Comme expliqué précédemment, il existe des outils se présentant sous plusieurs formes et répondant à des besoins divers, selon les utilisateurs. Ils s’adressent principalement aux personnes ayant un TDAH ou TSA, et peuvent aussi être un substitut au rongement des ongles, au cliquetis des stylos dans des situations stressantes. Tout le monde peut être intéressé !

Il existe de nombreux outils, silencieux ou non, et cette variété de choix de fidgets pourra correspondre aux préférences et aux besoins de chacun. Jetez par exemple un œil à notre infographie pour trouver des conseils dans le choix d’un fidget ou d’un bijou à mordiller.

Infographie Comment choisir son fidget ?


Infographie au format A4

>> Infographie : « Comment choisir son fidget selon son comportement ? »

Dans tous les cas, pensez à des critères tels que les préférences sensorielles : « Y a-t-il des textures, sensations à éviter ? » Des questions autour de la prise en main, de la force nécessaire à l’utilisation, du contexte d’utilisation… sont également à poser.

Le fidget sous tous les angles

Parmi les fidgets les plus communs, on pense par exemple à la balle anti-stress, au Tangle ou encore au fidget cube. Bien sûr, il existe plusieurs types de fidgets : offrant un certains poids ou une certaine résistance, un mouvement apaisant à observer… Certains font du bruit, d’autres sont parfaitement silencieux. Voici un aperçu de notre sélection !

Le fidget Twiddle : Le Twiddle se manipule et se tord facilement dans tous les sens. Il se compose de chaînons qu’on peut désimbriquer afin de créer des formes (un cœur, une étoile…).

Ark Wingamajigs : Ce fidget tournoyant se glisse sur un crayon ou un stylo ou s’utilise seul. Il se glisse facilement dans la trousse ou dans la poche. Parmi les designs proposés, on retrouve les ailes d’un dragon, d’un papillon, d’une chauve-souris ou encore d’une libellule.

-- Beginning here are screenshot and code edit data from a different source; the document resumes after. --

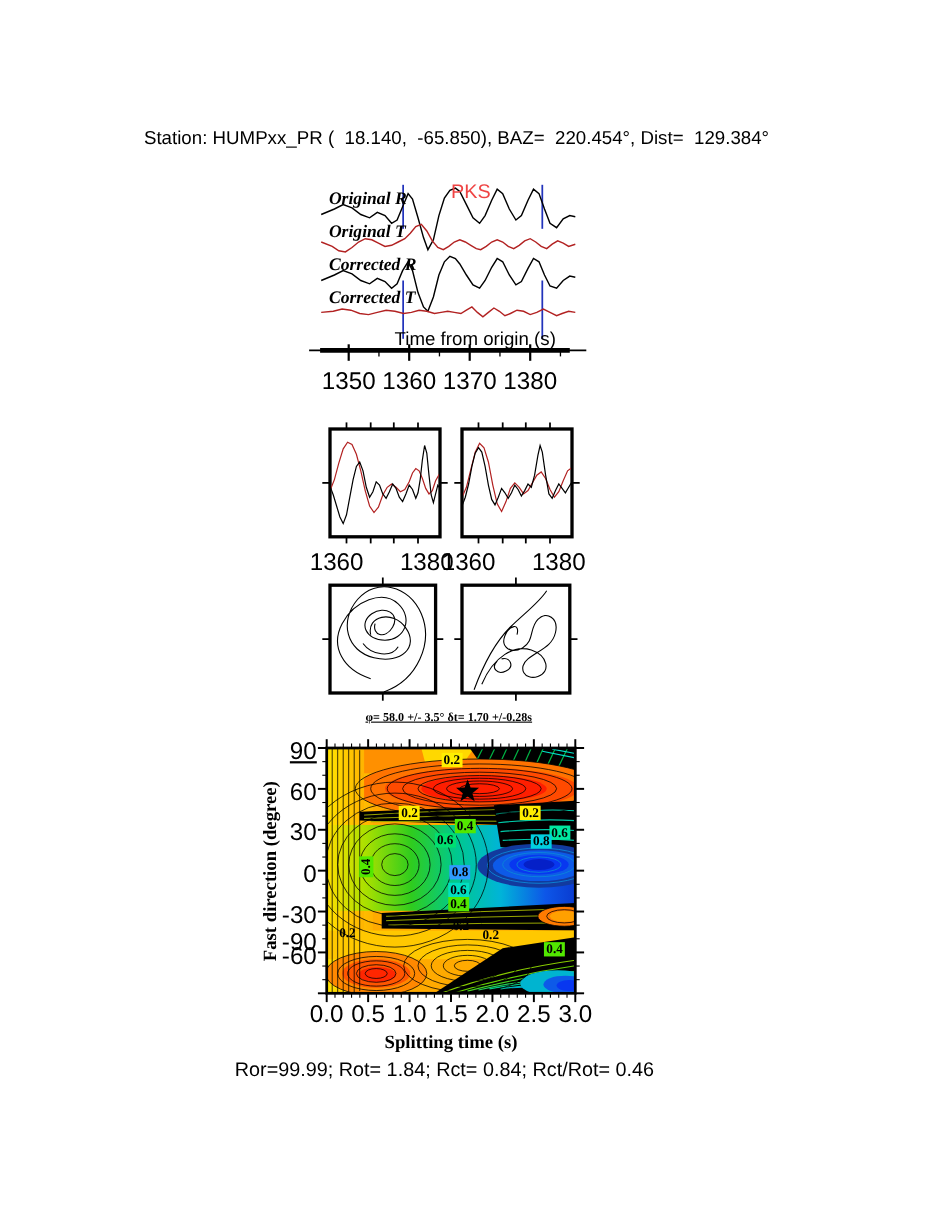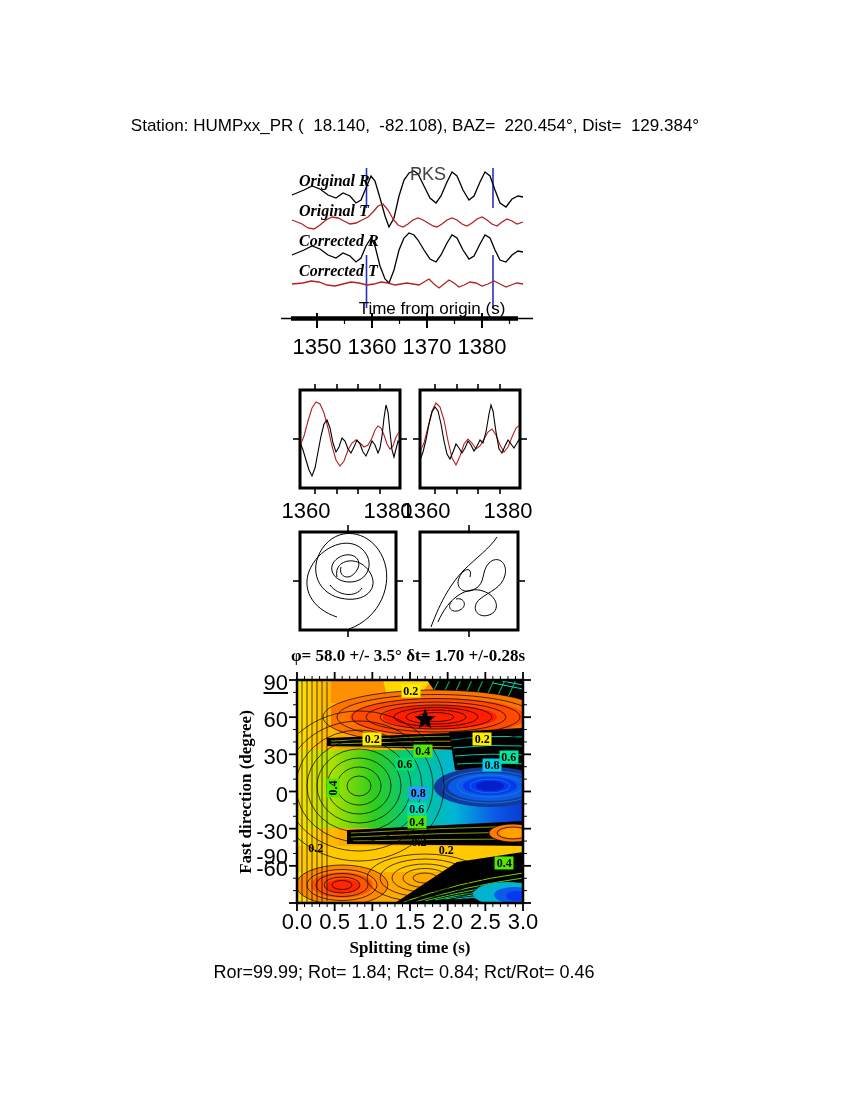--- a/index.html
+++ b/index.html
@@ -30,7 +30,7 @@
 
 <div class="page" id="page">
 
-  <div class="abs hline pre ctr" style="left:415px;top:116px;">Station: HUMPxx_PR (  18.140,  -82.108), BAZ=  220.454°, Dist=  129.384°</div>
+  <div class="abs hline pre ctr" style="left:415px;top:116px;">Station: HUMPxx_PR (  18.140,  -65.850), BAZ=  220.454°, Dist=  129.384°</div>
 
   <svg class="abs" style="left:297px;top:680px;" width="226" height="223" viewBox="0 0 226 223">
     <defs>

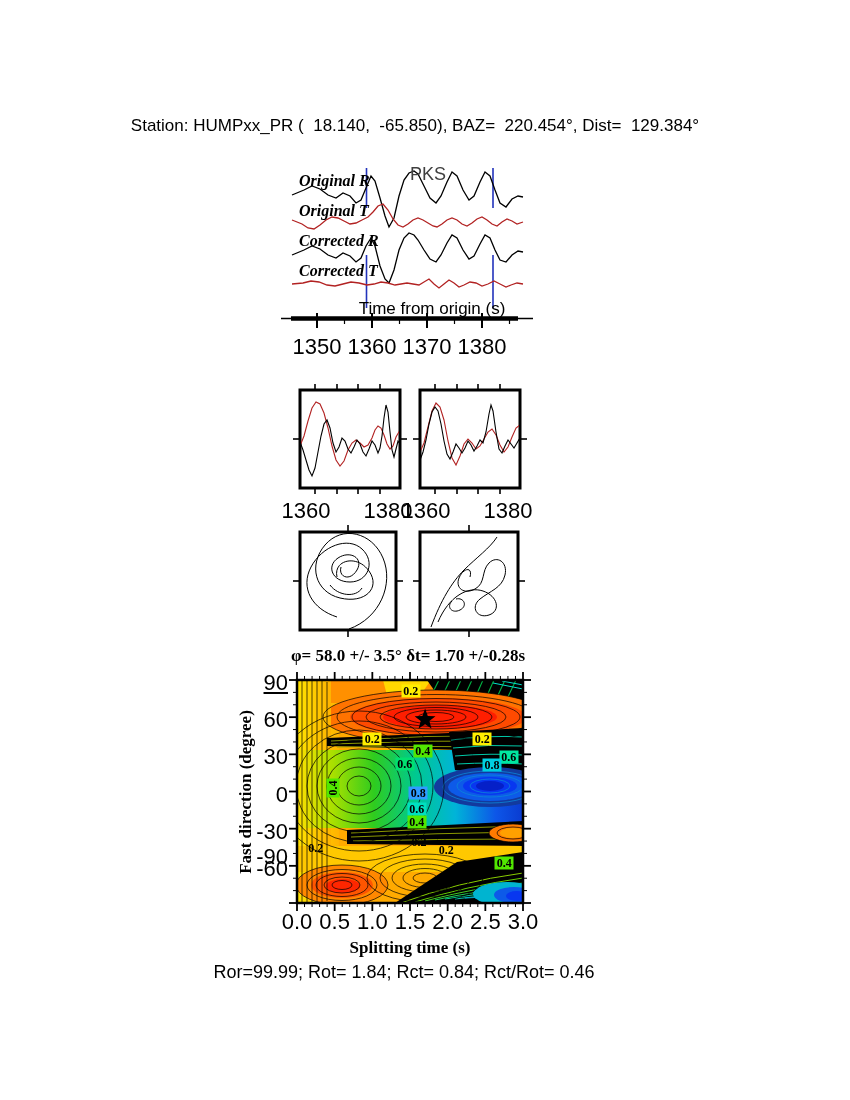--- a/index.html
+++ b/index.html
@@ -13,7 +13,7 @@
   .rgt{transform:translateX(-100%);}
   .serifb{font-family:"Liberation Serif",serif;font-weight:bold;}
   .tracelab{font-size:16px;font-style:italic;}
-  .pks{font-size:18px;color:#404040;}
+  .pks{font-size:18px;color:#ef4444;}
   .axtitle{font-size:17px;}
   .ctitle{font-size:17px;white-space:pre;}
   .xlab,.ylab{font-size:17px;white-space:pre;}

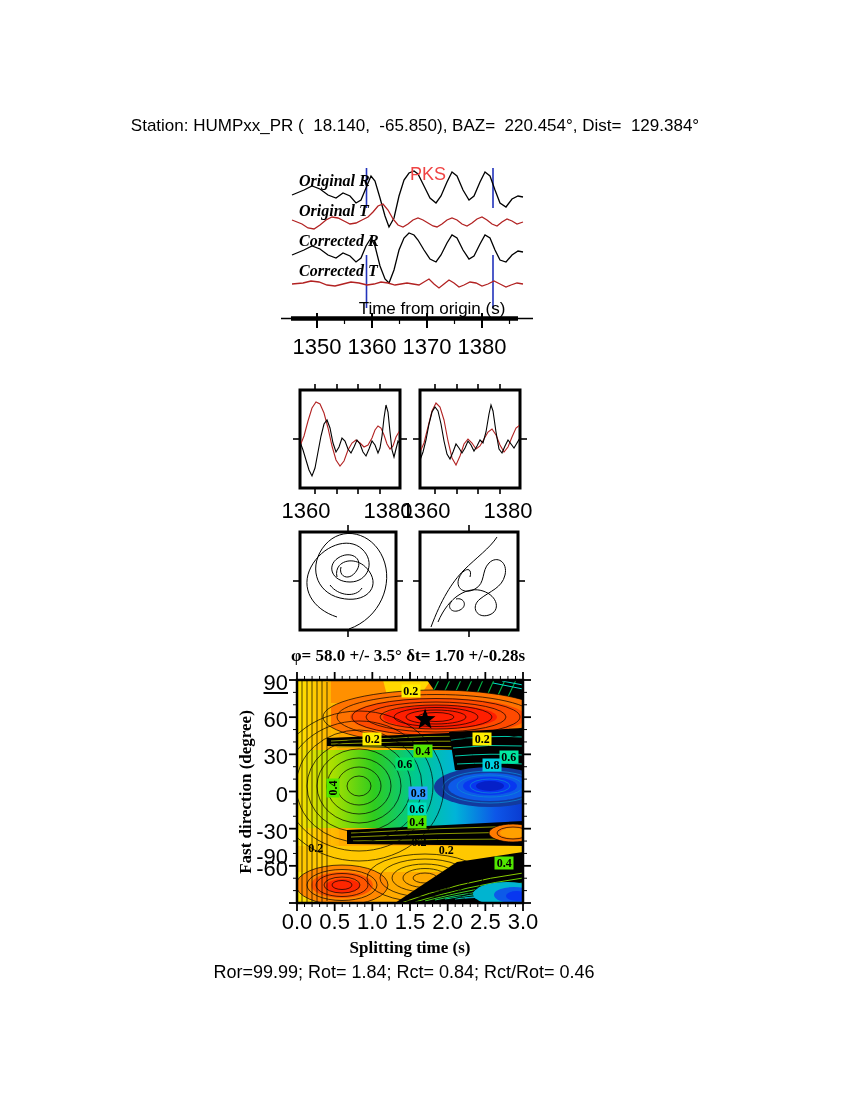--- a/index.html
+++ b/index.html
@@ -15,7 +15,7 @@
   .tracelab{font-size:16px;font-style:italic;}
   .pks{font-size:18px;color:#ef4444;}
   .axtitle{font-size:17px;}
-  .ctitle{font-size:17px;white-space:pre;}
+  .ctitle{font-size:11px;white-space:pre;text-decoration:underline;}
   .xlab,.ylab{font-size:17px;white-space:pre;}
   .ylab{transform:translate(-50%,-50%) rotate(-90deg);}
   .footer{font-size:18px;white-space:pre;}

Découvrez le reste de notre sélection

Utilisez-vous des fidgets ? Parlez-nous de votre expérience dans les commentaires !


Notes :
1 C. MOHIYEDDINI, S. SEMPLE. Displacement behaviours regulates the experience of stress in men. 1er octobre 2012.
2 P. BROWN. Fidgeting may help children with ADHD perform better in school. 10 juin 2015.
C. JOYCE, E. HONEY, S. R. LEEKAM, S. L. BARRETT et J. RODGERS. Anxiety, Intolerance of Ucertainty and Restricted and Repetitve Behaviour: Insights Directly from Young People with ASD. 25 février 2017.
4 J. A LEVINE, N. L. EBERHARDT et M. D. JENSEN. Role of Nonexercice Activity Thermogenesis in Resistance to Fat Gain in Humans. 8 janvier 1999.

Sources :
K. ISBISTER. Fidget toys aren’t just hype. Scientific American. 18 mai 2017.
H. DEMPSEY-JONES. The surprising science of fidgeting. The Conversation. 24 mai 2017.
Meredith J. MCCARTY, Audrey C. BRUMBACK. Rethinking stereotypies in autism. Juillet 2021

Céline est chargée de webmarketing et communication chez Hop'Toys.

1 Commentaire

  • Claire dit :

    Maintenant, j’utilise presque systématiquement des fidgets lors des test psychométriques avec les enfants dys. J’explique leur utilité et les laisse à disposition de l’enfant, selon ses besoins. Mes HPI sont bien contents de les trouver aussi et au final, j’étends de plus en plus la proposition, jusqu’aux adultes… Par contre l’utilisation en classe en primaire est toujours compliquée car cela devient bien souvent un projectile ou un objet de convoitise! On y travaille!